Today, please pray for continued improvement for Parrish...more strength, more stamina, more eating and drinking...and for peace for all of us as we enter yet another phase of this journey.

Much love,

Molly

Real Improvement

Parrish showed some improvement yesterday, but it was a day filled with another blood transfusion (of platelets), more morphine, a new antibiotic, increased fever, and continued pain, albeit somewhat less. Today, however, Parrish is showing real improvement. His white blood cell count is over 1,500, and he has been able to drink some liquids and even had a little bit of chicken broth. He is dressed and sitting in a chair. Huge!

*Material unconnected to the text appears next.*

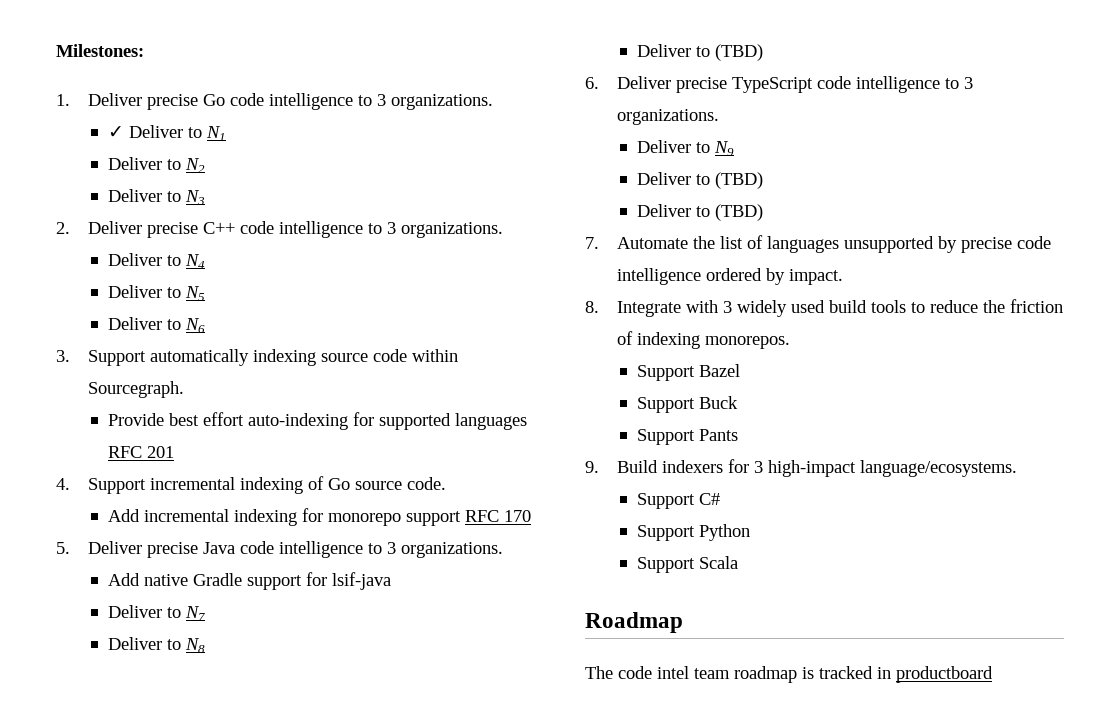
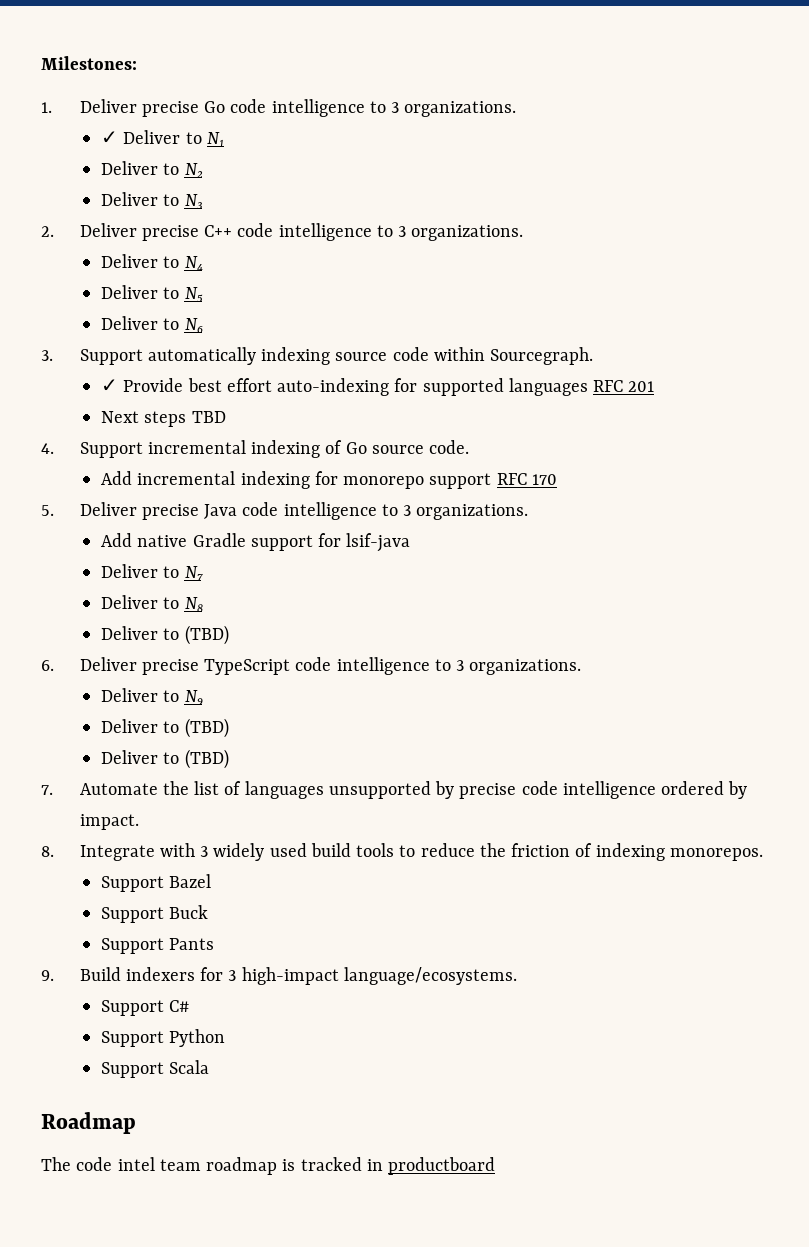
(184, 389) none -> [100,379,118,392] ✓
(175, 452) none -> [100,411,226,427] // Next steps TBD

Granted, he is still on a continuous morphine drip...so clearly, he isn't pain free. But, his pain is manageable, and he is regaining some strength. Still a long way to go (despite the fact that people around here have started mentioning the "D" word...discharge). I've got news for them though, Parrish isn't ready to go home. Let's celebrate improvement today...let's celebrate sitting in a chair....let's celebrate sitting up, having eyes open (at times) and carrying on a short conversation. Let's not jump ten steps (or even a few days) down the road to discharge, because home brings a whole new set of challenges that I don't yet have the energy to face. Not all of us have had morphine to dull the searing pain of the last ten days...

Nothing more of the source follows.